If you'd like to build your own consumer for Frame.io Webhooks, feel free to grab and extend our example app on Github.
Introduction
Webhooks provide a way to leverage events that occur inside of Frame.io into notifications that can be sent to external systems for processing, API callbacks, and ultimately, workflow automation.
Setup
Webhooks can be configured in the Webhooks area of our developer site. A Webhook requires:
- Name — Will be shown on the developer site only.
- URL — Where to deliver events.
- Team — Which team this webhook will be added to.

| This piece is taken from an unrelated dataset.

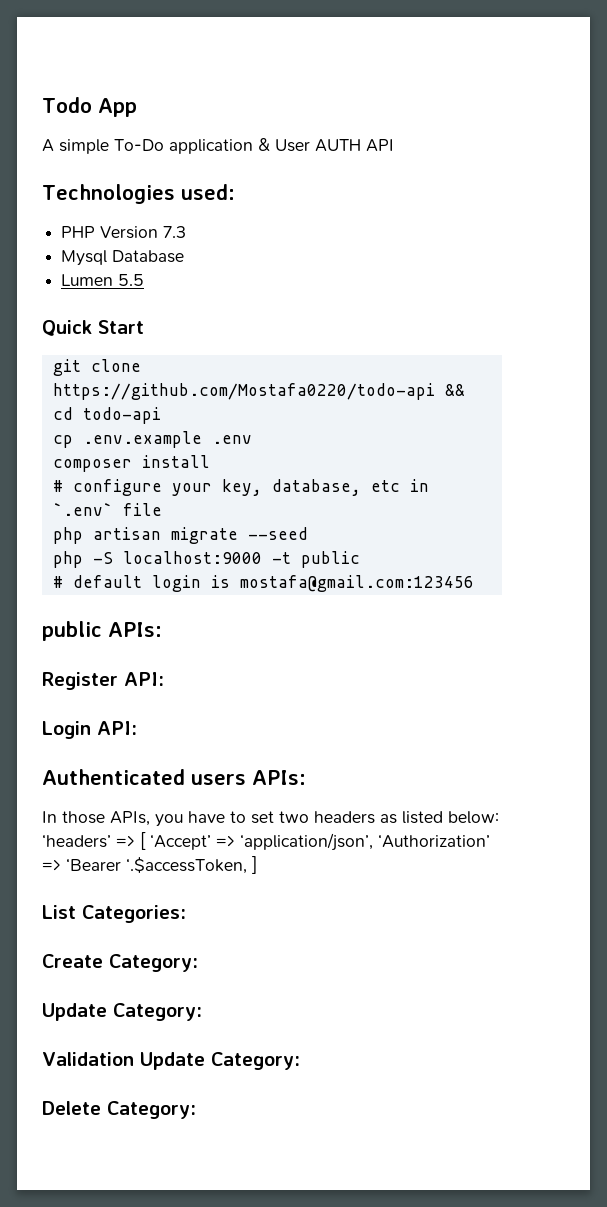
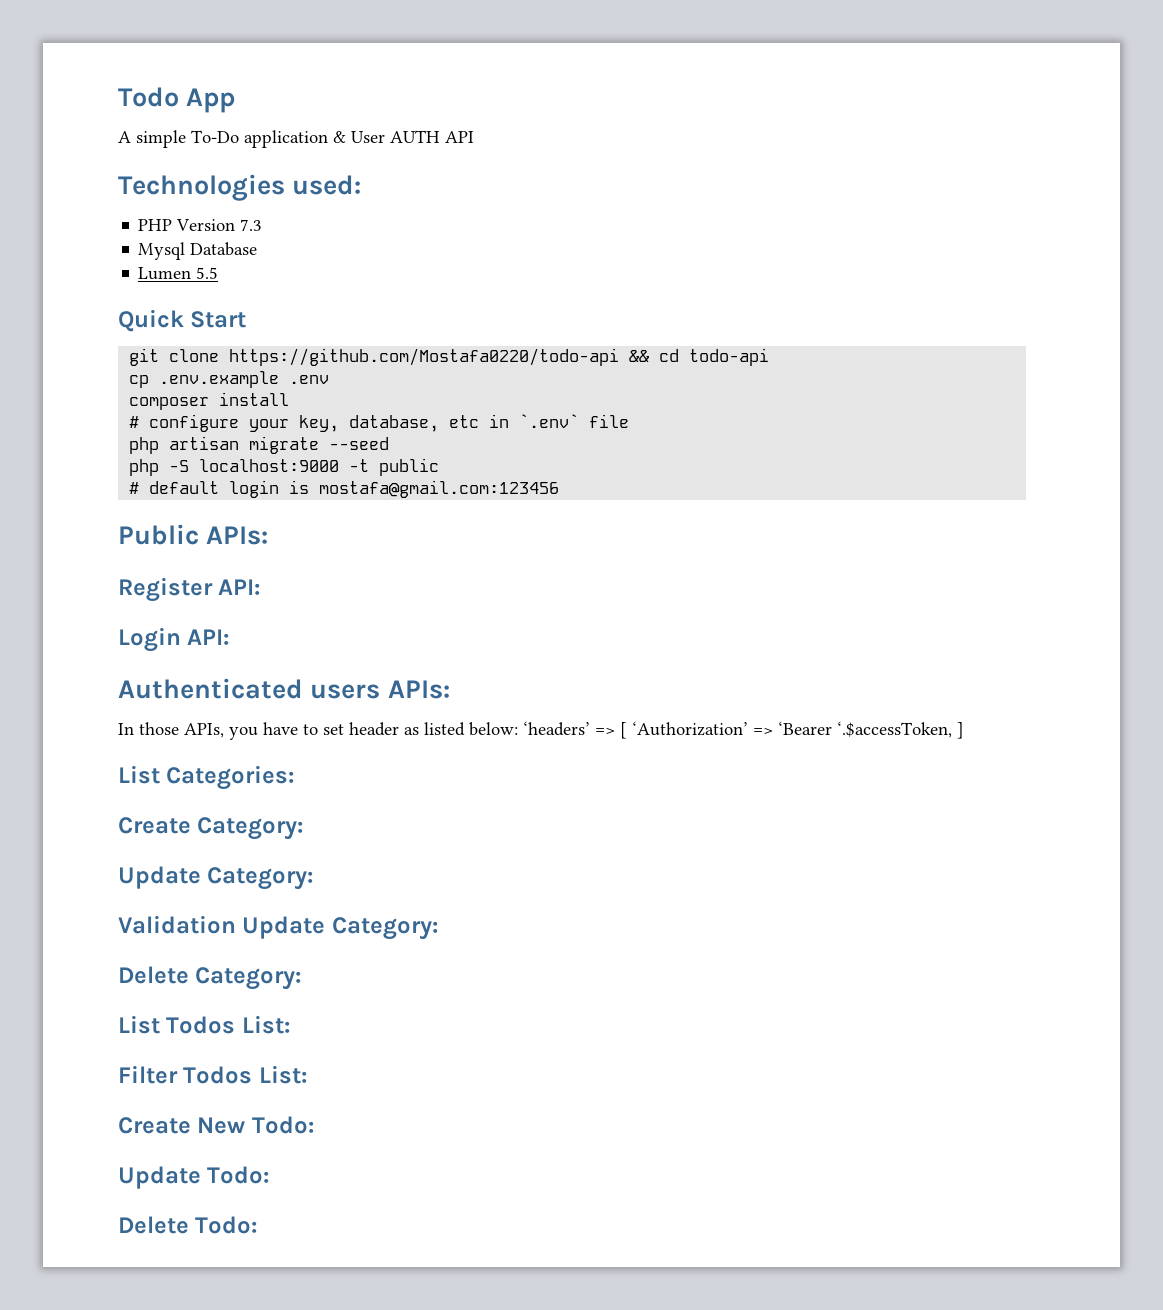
[42,621,102,641] public -> [118,524,199,545] Public
[279,811,375,824] two headers -> [349,722,399,736] header
[150,833,373,851] ‘Accept’ => ‘application/json’, -> (627, 730) none
(196, 1110) none -> [118,1015,290,1034] [118,1065,307,1084] [118,1116,314,1134] [118,1166,270,1189] [118,1216,258,1234] // List Todos List: // Filter Todos List: // Create New Todo: // Update Todo: // Delete Todo:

- Events — Which event, or events, should trigger the Webhook.
Supported events
A single Webhook can subscribe to any number of the following events:
Projects
Event | Trigger |
---|---|
project.created | A new Project is created |
project.updated | A Project's settings are updated |
project.deleted | A Project is deleted |
Assets
Event | Trigger |
---|---|
asset.created | An Asset is first added/created in Frame.io, but likely before the asset is fully uploaded |
asset.copied | An Asset has been copied |
asset.updated | An Asset's description, name, or other file information is changed |
asset.deleted | An Asset is deleted (manually or otherwise) |
asset.ready | All transcodes have completed, after an Asset has been uploaded and processed |
asset.label.updated | An Asset's status label is set, changed, or removed |
asset.versioned | An asset is versioned |
When the asset.versioned
event fires, you're going to receive a payload with the id of the asset that was versioned, not the version stack itself. So if you expect to be able to pass that id
along to another function thinking it's the version stack's id, you're going to have to look-up and track down that particular 'parent' resource first.
The asset.label.updated
event will not fire when the status label is changed via a PUT
call to the /v2/assets/:id
endpoint via the public API (BES-408
). It will however fire when the status label is updated using any native Frame.io apps and integrations (Web, iOS, Premiere, After Effects, FCPX, etc).
Review Links
Event | Trigger |
---|---|
reviewlink.created | A new Review Link is created |
Collaborators
Event | Trigger |
---|---|
collaborator.created | A Collaborator has been added to your Account |
collaborator.deleted | A Collaborator has been removed from your Account |
Team Members
Event | Trigger |
---|---|
teammember.created | A Team Member has been added to your Account |
teammember.deleted | A Team Member has been removed from your Account |
Payload
Frame.io delivers a JSON payload to the specified webhook endpoint. Here's an example payload for an asset.created event:
{
"type": "asset.created",
"resource": {
"type": "asset",
"id": "<asset-id>"
},
"user": {
"id": "<user-id>"
},
"team": {
"id": "<team-id>"
}
}
All payloads contain a type
field, indicating the type of event occurring, as well as a resource
object. The resource
object specifies the type
and id
of the resource related to this event.
In the above example of an asset.created event, this would be the id
for the newly created Asset. Additionally, user
and team
objects are included. These reference the User who triggered the event, and the Team context for the resource.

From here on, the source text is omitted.